Why not try not trying?
Throughout our lives, we have been taught to always try harder, improve ourselves, seek the better option, and go for the top. I remember how my school, parents and role models would urge me to push the envelope and defy my limitations. In many ways, I am grateful to them because I felt really good discovering that I was capable of so much more than I thought.
My mother told me that I could pursue any career I wanted as long as I did my best in my chosen field. This was, and still is, my guiding principle in life.
I have great respect for people who have bodies of work that illustrate what their lives are about, even if only in part. I speak of authors, musicians, architects, philosophers, artists — people who create for a living.
Their bodies of work can be seen as themes or narratives they have cultivated through different stages in their lives. These are documents or statements about what they thought and what they felt passionate about at different points in time.
A lifework can only be created if one is dedicated to pursuing one’s passions and dreams. And doing so necessarily leads to and becomes a quest for continuous improvement.
I look at the driving force behind a lifework as man’s striving for immortality. It is an assurance that their accomplishment will outlive them somehow, even just for a while.

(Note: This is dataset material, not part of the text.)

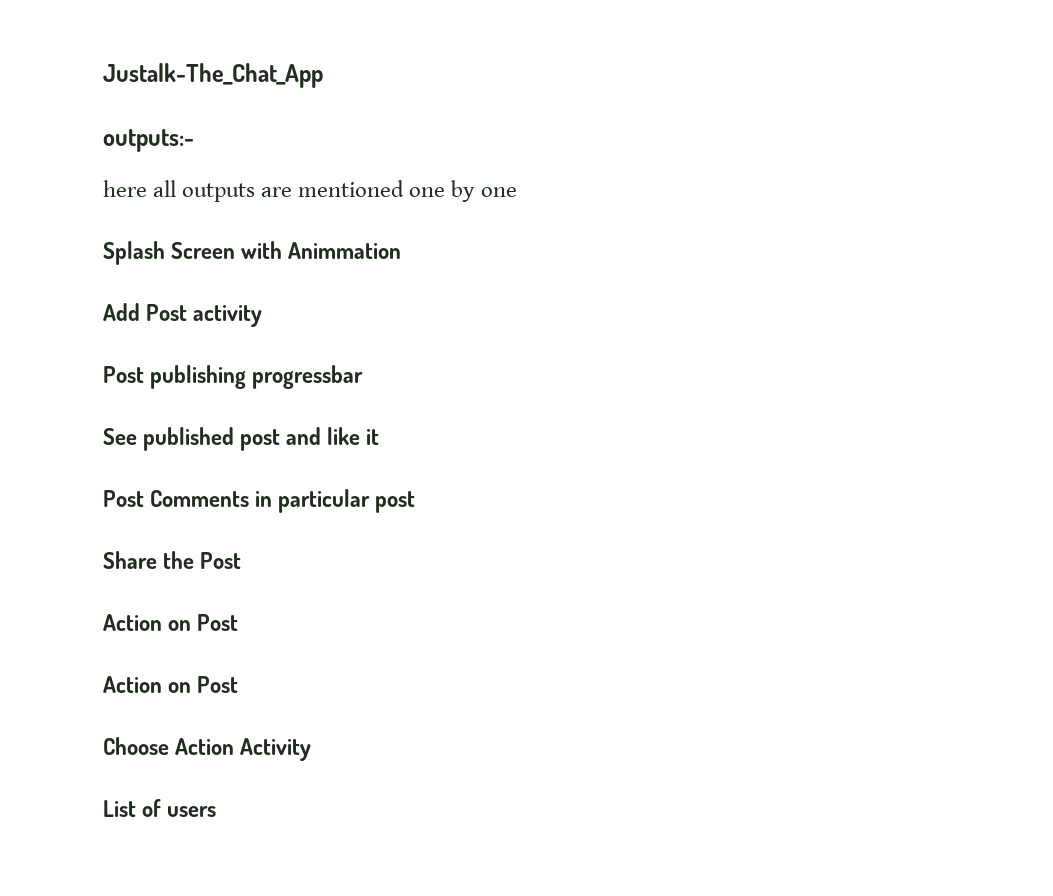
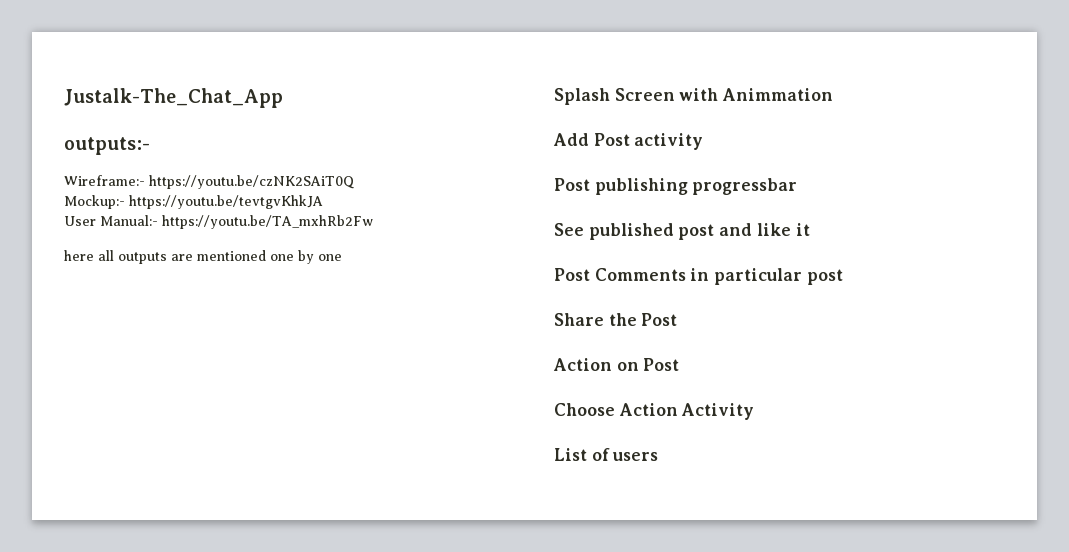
(194, 140) none -> [64,175,354,189] [64,195,323,209] [64,215,373,229] // Wireframe:- https://youtu.be/czNK2SAiT0Q // Mockup:- https://youtu.be/tevtgvKhkJA // User Manual:- https://youtu.be/TA_mxhRb2Fw
[103,676,239,693] // Action on Post -> (680, 364) none

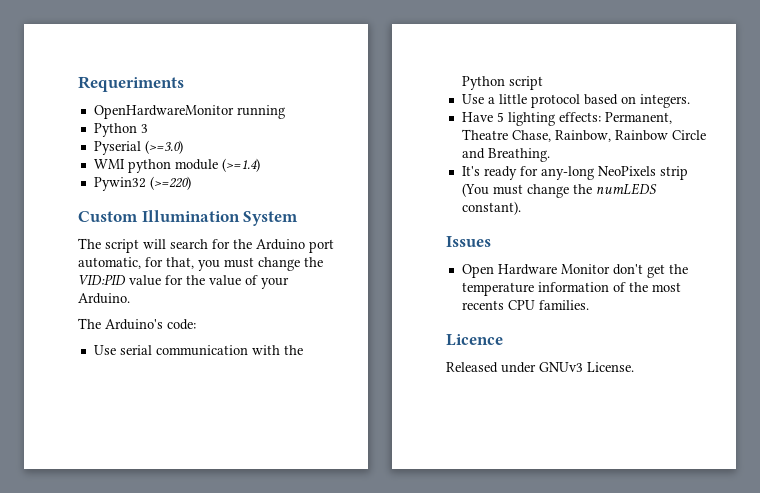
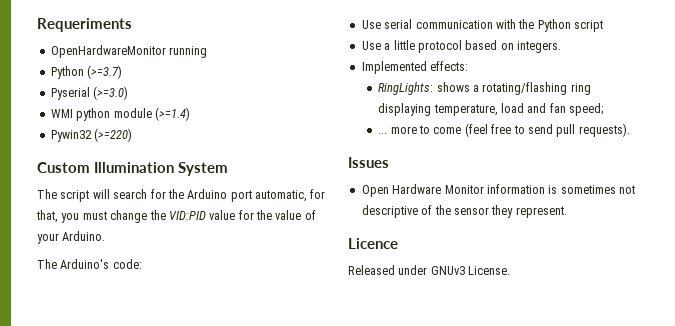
[140,124,148,133] 3 -> [87,65,123,79] (>=3.7)
[461,112,672,126] [461,129,706,142] [461,148,550,162] [461,166,688,180] [461,183,657,198] [461,201,521,215] [446,236,491,247] [461,264,688,278] [461,282,681,296] [461,300,589,310] Have 5 lighting effects: Permanent, Theatre Chase, Rainbow, Rainbow Circle and Breathing. // It's ready for any-long NeoPixels strip (You must change the numLEDS constant). // Issues // Open Hardware Monitor don't get the temperature information of the most recents CPU families. -> [361,61,469,74] [378,82,591,95] [378,103,604,116] [378,123,630,137] [348,157,389,168] [361,184,635,197] [361,205,567,218] Implemented effects: // RingLights: shows a rotating/flashing ring displaying temperature, load and fan speed; // ... more to come (feel free to send pull requests). // Issues // Open Hardware Monitor information is sometimes not descriptive of the sensor they represent.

But as I got older and was spiritually awakened, I stumbled upon a vital life skill that seems to be in contrast to the beliefs and attitudes I stated above. I discovered the virtue of acceptance. As I become more accepting, I am learning more and more that there is a time to strive and a time to stop resisting. Indeed, there is a time to just not do anything.
Instead of constantly trying to improve and changing the way things are, acceptance asks us to pause and not resist the forces that move around us. It wants us to detach from the need to fix things or make them perfect. It asks us to just let things unravel, to look at the world with all its faults, imperfections, wrongs, and accept it for what it is.
I once listened to a Joseph Campbell lecture on the mythical story of The Frog Prince. The young girl in the
fairytale was disgusted and sick to her stomach at the mere sight of the frog she had invited into her life, whom she had to eat and sleep with, as she had promised. And the prospect of having to kiss it was totally unbearable. She was in a bind. She had made a promise and it had to be kept. Sooner or later she had to do it.
But when she finally relented and kissed the frog, it magically turned into a prince. The lesson here is that life can only become beautiful once you accept how horrible and ugly it is. When you do, you stop feeling entitled to a perfect life and begin to work with its harsh realities. Then you discover its hidden joys and gifts.
And while that seems all good and nice, if you are coming from a social activist’s point of view, this “fatalism” can seem so wrong on many levels. Aren’t we supposed to change the world, to make things better for humanity? Should we just allow the degradation of the environment, ISIS and Ebola to run roughshod over humanity?
It is a conundrum.
I am consoled by the “Serenity Prayer” of Reinhold Niebuhr which goes, “God, grant me the serenity to accept the things I cannot change, the courage to change the things I can, and the wisdom to know the difference.”
It is a call to accept the yin with the yang, the “pair and unity of opposites” that is integral to life. Where there is joy, pain is not far behind. Where there is life, death is also present. Paradoxical, it is.
A paradox is a statement that seems like it is wrapped in contradiction, but upon deep reflection, turns out to be profoundly true. An example of this is the Christian adage that one must be willing to lose his life in order to gain it. Another one is the idea of a king born in a manger who will save the world. The late writer M. Scot Peck expressed the belief that all enduring truths are paradoxical in nature.
My 25-year old son Mio who recently visited from Sydney was complaining about the traffic and so many other things wrong in Manila. He said that he can’t accept the attitude of many Filipinos that “things are really just like this.” He spoke with the sureness of youth, and the experience of having lived elsewhere, where life is different, to back his denunciation.
Strangely, I found myself agreeing with him wholeheartedly even though I have pretty much settled with the reality of how life is here.
At my age, I already know that there is a time to struggle, to strive, to aspire, and to pursue and there is a time to just allow things to be or to unravel as they will. As Carl Jung put it, there are things that are true in the morning of life that stop being important in the afternoon.
Life, by its very nature, is filled with tension. To be physically alive, one must defy gravity and reject the pull of inertia. One can say that life itself is an act of defiance. But even as one fights certain forces in order to stay alive, one must also surrender to them — to rest, gather strength, reinvigorate and continue living. In the same way, musical notes must accommodate rests and silences for a melody to have coherence.
Do the things you must do and do your best, but try not to be attached to outcomes. Just do it. It’s as simple as that. As a creative, I know that trying to do creative work is the hardest thing. But by simply being creative, one effortlessly gets the job done. Why? Because it is not something that you must do. You simply must be who you are. There should be no effort in that.
Lao-Tzu said, “Practice non-doing and everything will fall into place.” This is not a call to be lazy, or to merely wish for things to happen. This is about going with the flow instead of trying too hard to survive it. It is the art of effortless doing, instead of “industrious” and frenzied action, that makes living life an art form.